# PROBLEM REQUIREMENTS
In the data below, one line contains "KYLIE_73TIFFOSI: 50 x" and a later one contains "balance: 8135.84 -> 7848.10". Print both, with every line between them, exactly and alone.

# GIVEN ENTRIES
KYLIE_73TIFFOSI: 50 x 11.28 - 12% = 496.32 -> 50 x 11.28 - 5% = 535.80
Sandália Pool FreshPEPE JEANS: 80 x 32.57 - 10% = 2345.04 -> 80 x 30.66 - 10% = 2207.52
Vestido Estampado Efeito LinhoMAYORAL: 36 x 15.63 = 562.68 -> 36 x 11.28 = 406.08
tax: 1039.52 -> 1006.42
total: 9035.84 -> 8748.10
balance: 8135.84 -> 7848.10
* * *
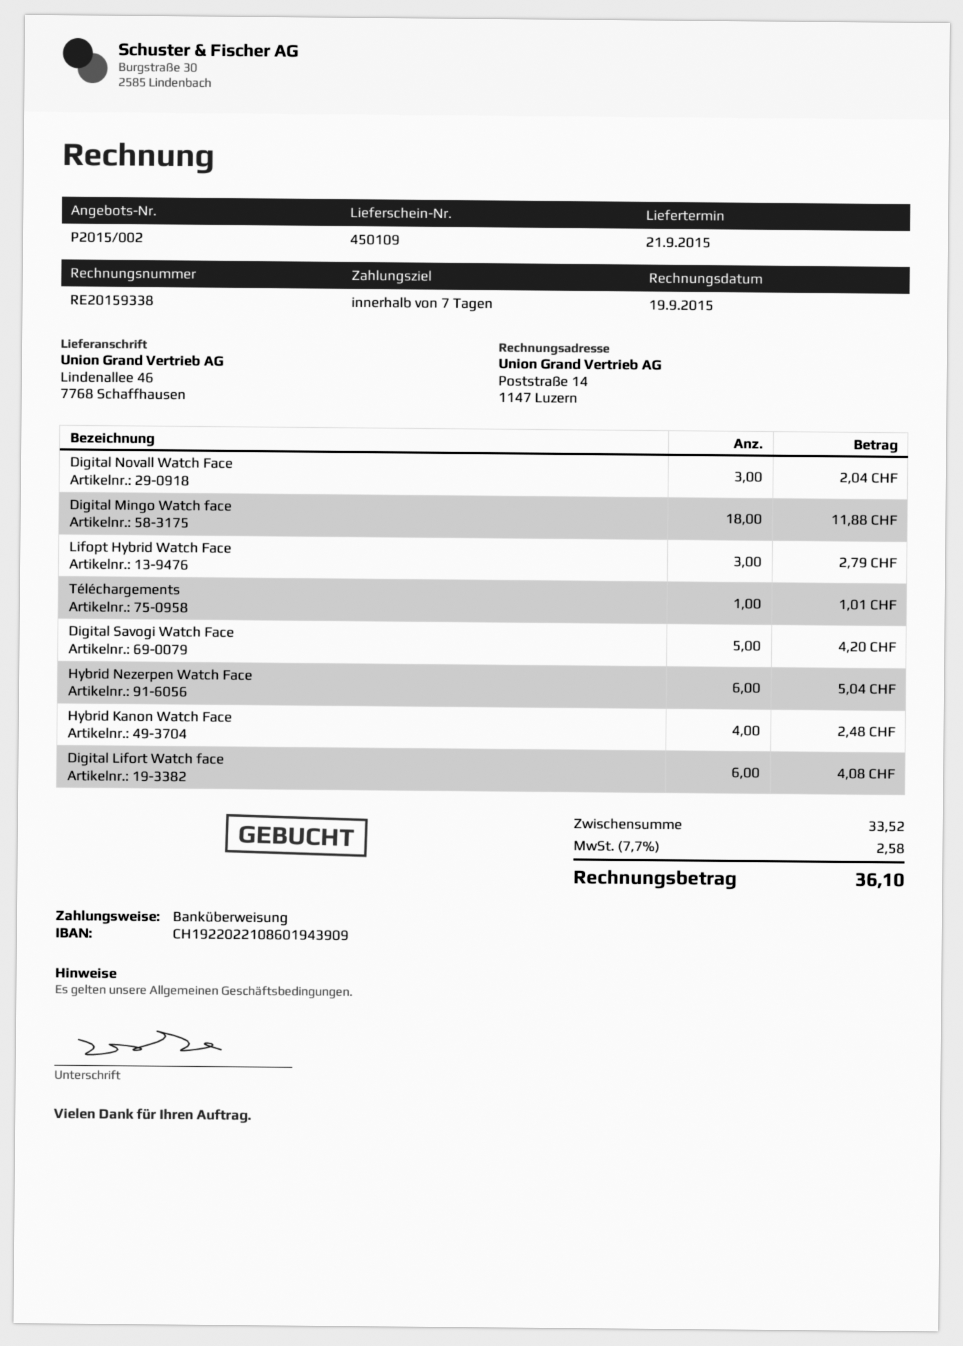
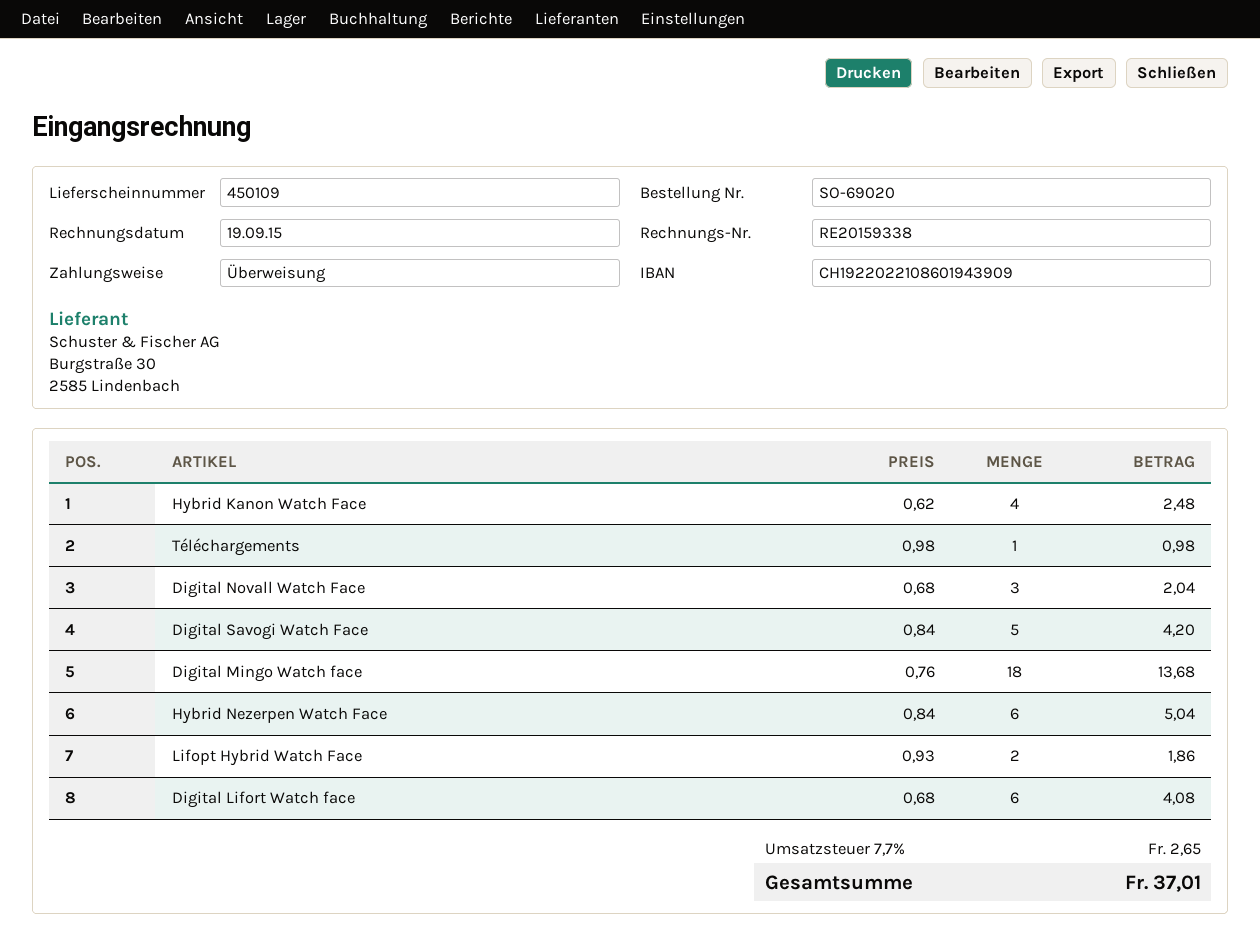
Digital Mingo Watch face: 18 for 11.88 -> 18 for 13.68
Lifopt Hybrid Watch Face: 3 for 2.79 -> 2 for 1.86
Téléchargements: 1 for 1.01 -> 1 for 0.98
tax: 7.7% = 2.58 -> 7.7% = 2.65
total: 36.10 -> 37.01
==
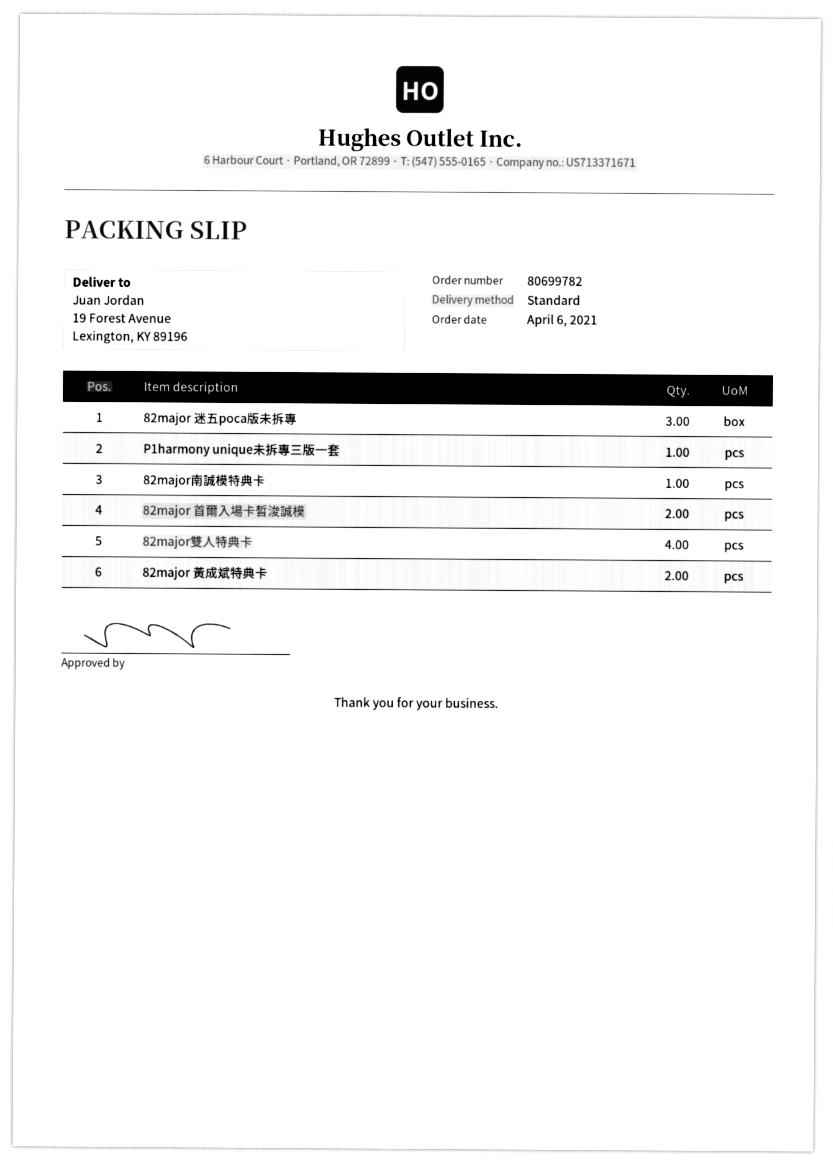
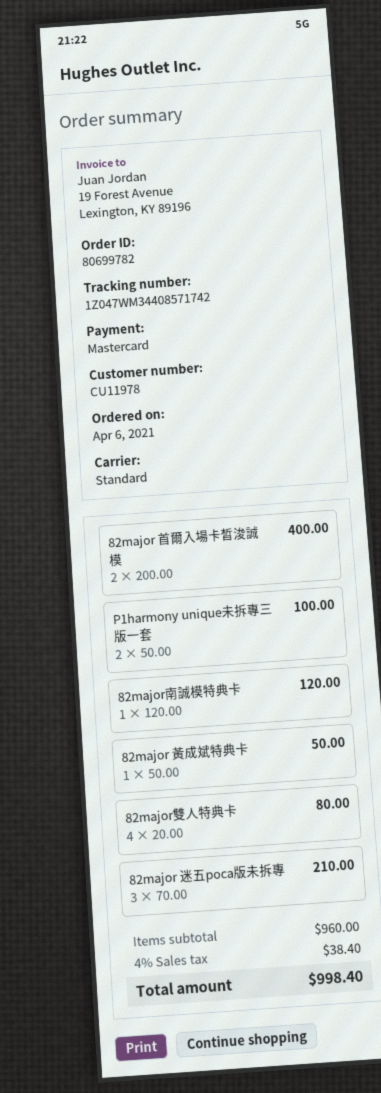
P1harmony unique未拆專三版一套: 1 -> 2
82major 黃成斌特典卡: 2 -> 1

# COMPLETED TASK
KYLIE_73TIFFOSI: 50 x 11.28 - 12% = 496.32 -> 50 x 11.28 - 5% = 535.80
Sandália Pool FreshPEPE JEANS: 80 x 32.57 - 10% = 2345.04 -> 80 x 30.66 - 10% = 2207.52
Vestido Estampado Efeito LinhoMAYORAL: 36 x 15.63 = 562.68 -> 36 x 11.28 = 406.08
tax: 1039.52 -> 1006.42
total: 9035.84 -> 8748.10
balance: 8135.84 -> 7848.10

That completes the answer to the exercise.